A continuation of this is the assumption of universality in CN, it must be considered whether the cognitive structure of a single case can be assumed be applied universally. Shallice (17) lists recommendations to give ensure validity in reporting single case studies. These are the importance of replicating the study to ensure the results are consistent and theoretical conclusions should be supported by data from more than one test. However, when examining a single-case individual differences in structure and strategy for processing are considered, furthermore it is rare that prior testing of the cognitive structure prior to damage was conducted therefore inference of the structure is dubious. However, studying a single case is important regardless of these issues because not many damaged cases present themselves and the opportunity to study the affects of damage is still relevant to furthering the understanding to the brain.

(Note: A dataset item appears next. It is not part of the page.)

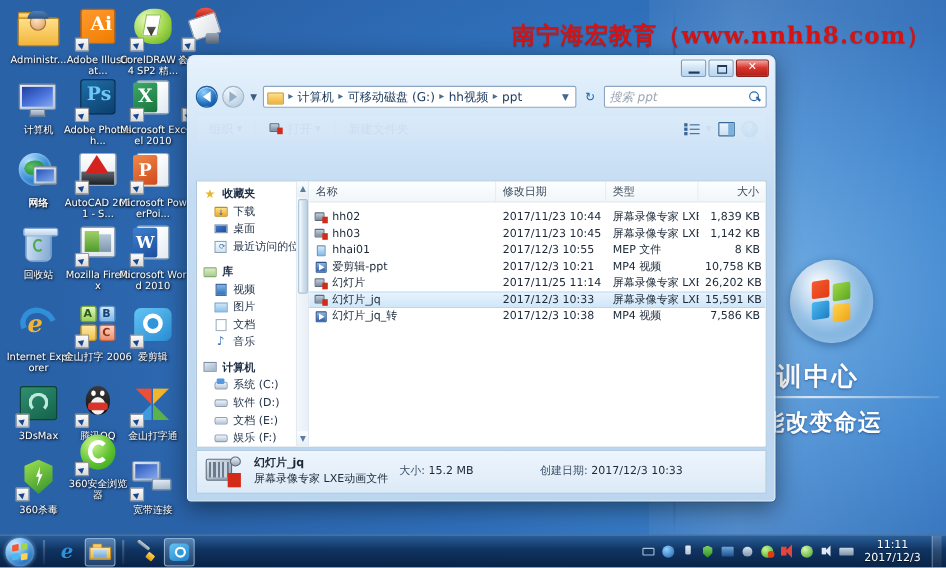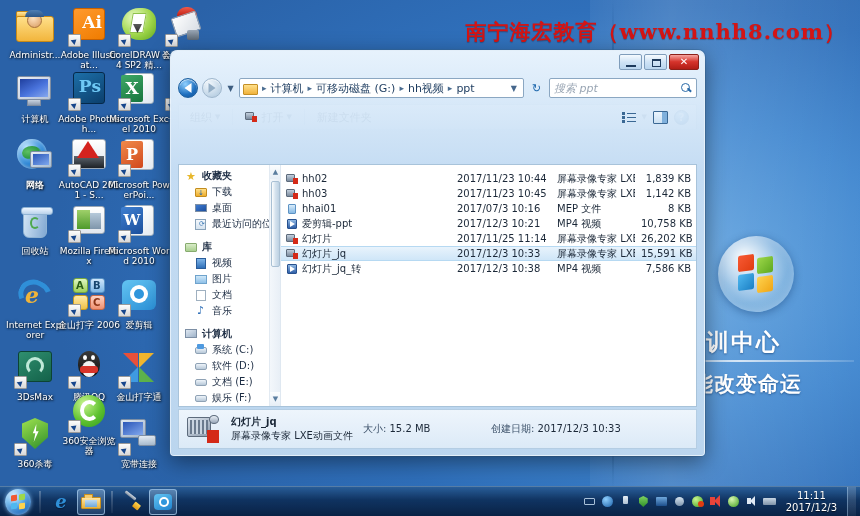"名称" div { html: none -> <div> <div>名称</div> <div>修改日期</div> <div>类型</div> <div>大小</div> </div> }
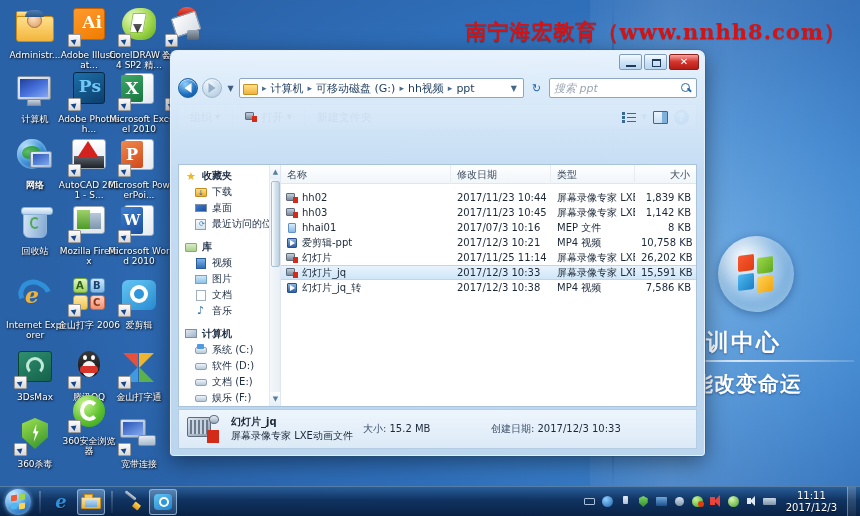"2017/07/3 10:16" div.cell { text: 2017/07/3 10:16 -> 2017/12/3 10:55 }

Various studies have been undertaken to credit and discredit the assumptions used in CN. The most influential of recent times was Kosslyn and Van Kleek’s critique of CN which concluded that the study of brain-damaged subjects for the purpose of constraining theories of normal cognitive processing is doomed to failure. Kosslyn and Van Kleek argue that the analysis of performance of brain-damaged patients is not particularly useful in its own right. The central tenet for this statement is the lack of guidance cognitive neuropsychologist take from the anatomical or neurophysical considerations. An example of this is the conclusions drawn from the case of NG, they are not, according to Kosslyn and Van Kleek, valid since theoretical considerations on which they are based are not ‘cast in light of facts about the brain. However, KVK’s criticism of CN is very general and it spans both the assumptions that underlie the enterprise as well as its practice.

The issues relating to the assumptions which underlie CN are not married to this particular branch of science. In all sciences, changes in methodology can create diverging conclusions. Inference is key to all sciences because there is the likelihood of exceptions, extraneous variables unaccounted for such as individual differences. The issues raised with each assumption do not discredit this as a science but rather assist in creating new avenues for exploration and further understanding of the area as a whole.

The assumption that there is an orderly relationship between the type of stimulus and cell response. That is, that there is a standardised reaction to stimuli. Similarly as above, the full range of cell responses are not definitively known, in particular whether there is an orderly or random reaction to stimuli. Patients may respond and process in different ways to reach the same end result, ‘trained brain strategies’ (Errington-Power, 00).